Metropolitan councils across Melbourne should follow the City of Melbourne’s lead to create pop-up bike lanes and wider footpaths as the city emerges from lockdown, says RACV.

RACV
Image credit: RACV

In 2024, the RACV updated their report on cycling superhighways, reinforcing their support for high quality bike lanes on Elizabeth Street, which forms part of a route from Box Hill to the CBD:

Map of cycling superhighways. Image credit: RACV.

Elizabeth Street bike lanes under threat

On 26 November 2024, as part of the notorious ‘omnibus bill’, the new Council voted to ask for an Officer Report with options and costs to ‘modify’ the lanes, to enable on-street car parking to be brought back to the northern side of the street. Such a change would severely compromise and degrade the safety, comfort, and attractiveness of the protected bike lanes, requiring the width of both the bike lane and the buffer zone to be drastically reduced, and placing riders in the dooring zone of the parked cars.

Image credit: Council Minutes 26 November 2024.

Considering that the new Council summarily cancelled the Charlotte Street Park, and also placed the pop-up bike lanes on Coppin Street under threat, Yarra Bicycle User Group (Yarra BUG) have launched a petition to ask Council not to remove safe cycling lanes.

Source: Yarra BUG.

Join us

Your local champion for Elizabeth Street is Sarah Cather – Yarra resident. View all of Streets Alive Yarra’s champions on our supporters page.

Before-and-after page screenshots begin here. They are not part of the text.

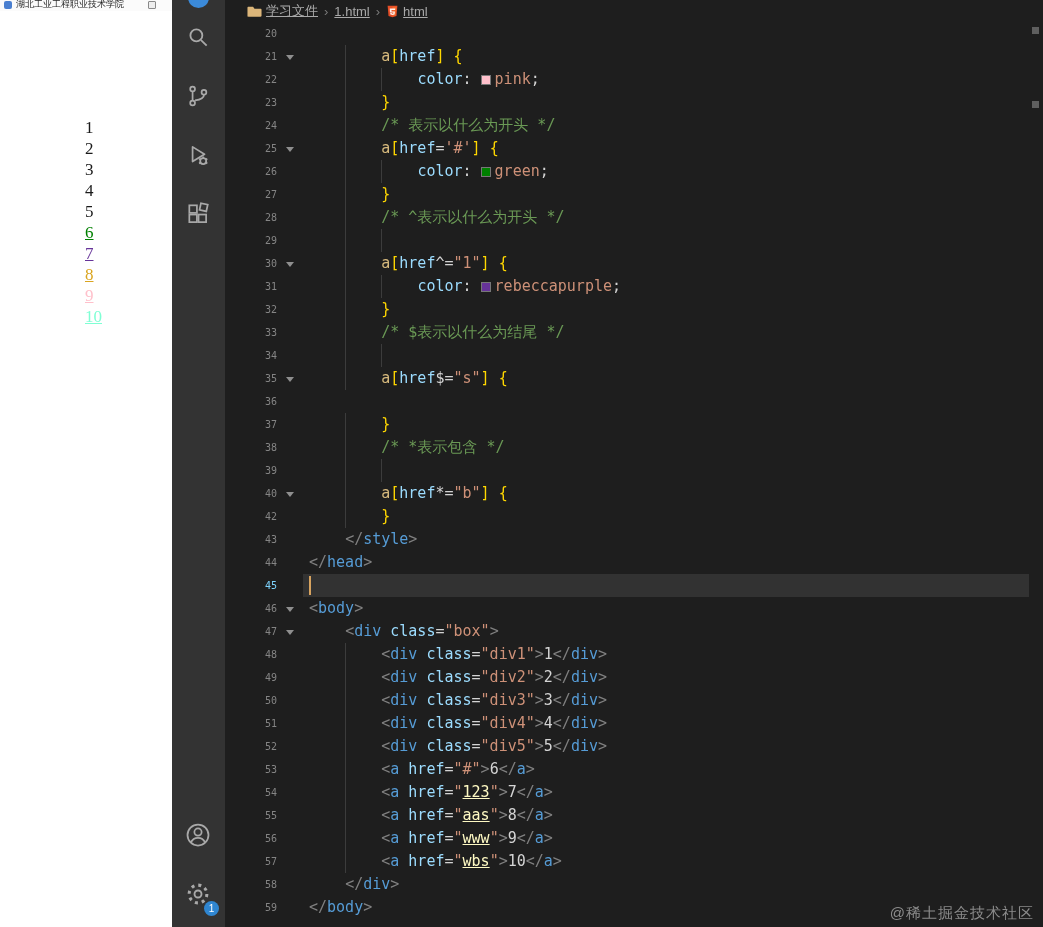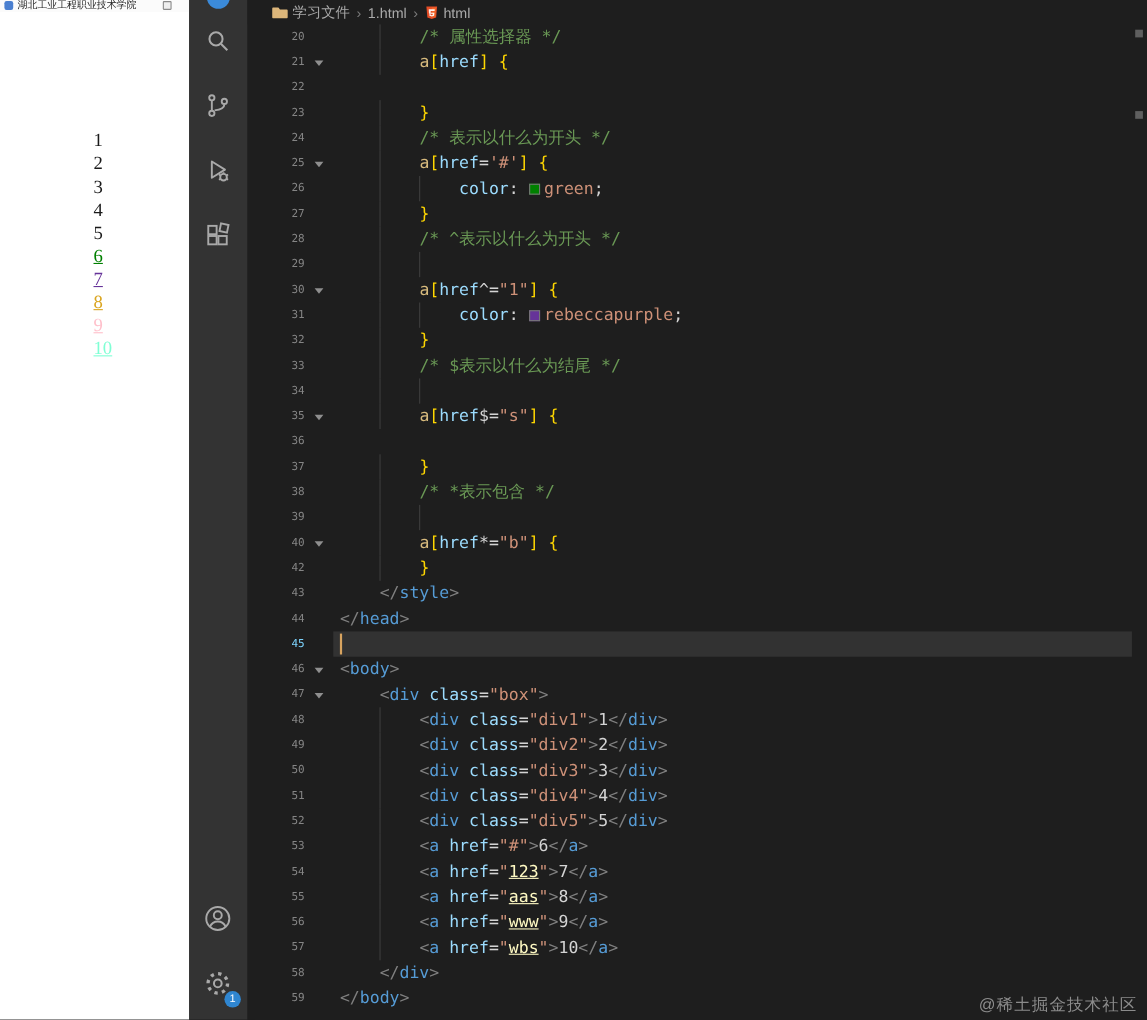--- a/index.html
+++ b/index.html
@@ -63,21 +63,21 @@
   
   .editor-pane {
     position:absolute; left:225px; top:0; right:0; height:927px;
     background:#1e1e1e; overflow:hidden;
   }
   .breadcrumb {
     height:22px; display:flex; align-items:center;
     padding-left:22px; gap:5px;
     font-size:13px; color:#a9a9a9; background:#1e1e1e;
   }
-  .bc-item { display:flex; align-items:center; gap:4px; cursor:pointer; }
+  .bc-item { display:flex; align-items:center; gap:4px; cursor:pointer;text-decoration:underline; }
   .bc-sep { color:#7a7a7a; font-size:13px; padding:0 1px; }
 
   .code-area {
     position:absolute; left:0; top:22px; right:0; bottom:0; overflow:hidden;
   }
   .code-line {
     display:flex; height:23px; line-height:23px;
     font-family:"DejaVu Sans Mono","Liberation Mono", monospace;
   }
   .gutter {
@@ -228,30 +228,30 @@
         </svg>
         <span>html</span>
       </span>
     </div>
 
     <div class="code-area">
       <div>
           <div class="code-line">
             <div class="gutter">20</div>
             <div class="fold"></div>
-            <div class="ltext"><span class="guide" style="left: calc(4ch + 6px);"></span><span>        </span><span class="cm">/* 属性选择器 */</span></div>
           </div>
           <div class="code-line">
             <div class="gutter">21</div>
             <div class="fold has"></div>
             <div class="ltext"><span class="guide" style="left: calc(4ch + 6px);"></span><span>        </span><span class="sel">a</span><span class="br">[</span><span class="at">href</span><span class="br">]</span><span class="pl"> </span><span class="br">{</span></div>
           </div>
           <div class="code-line">
             <div class="gutter">22</div>
             <div class="fold"></div>
+            <div class="ltext"><span class="guide" style="left: calc(4ch + 6px);"></span><span class="guide" style="left: calc(8ch + 6px);"></span><span>            </span><span class="at">color</span><span class="pl">: </span><span class="swatch" style="background: rgb(255, 192, 203);"></span><span class="st">pink</span><span class="pl">;</span></div>
           </div>
           <div class="code-line">
             <div class="gutter">23</div>
             <div class="fold"></div>
             <div class="ltext"><span class="guide" style="left: calc(4ch + 6px);"></span><span>        </span><span class="br">}</span></div>
           </div>
           <div class="code-line">
             <div class="gutter">24</div>
             <div class="fold"></div>
             <div class="ltext"><span class="guide" style="left: calc(4ch + 6px);"></span><span>        </span><span class="cm">/* 表示以什么为开头 */</span></div>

Cycling was a lifeline to so many bike riders here in Yarra during our prolonged months of lockdown and with an ever-increasing popularity of pedal power in Melbourne, we need to continue advocating for improved bike infrastructure to accommodate the load. I love the invigorating buzz of people that cycling brings to our neighbourhood, as commuters, school children – mine included – business folk and a myriad of generations cross paths along their daily journey. My family have lived in Richmond since 2004 and have been using the bike paths to commute, shop, dash into the city and do longer rides back from Eltham as a great day out. We depend on progressive initiatives such as Streets Alive Yarra to keep our cogs spinning into the future and importantly, our streets safer.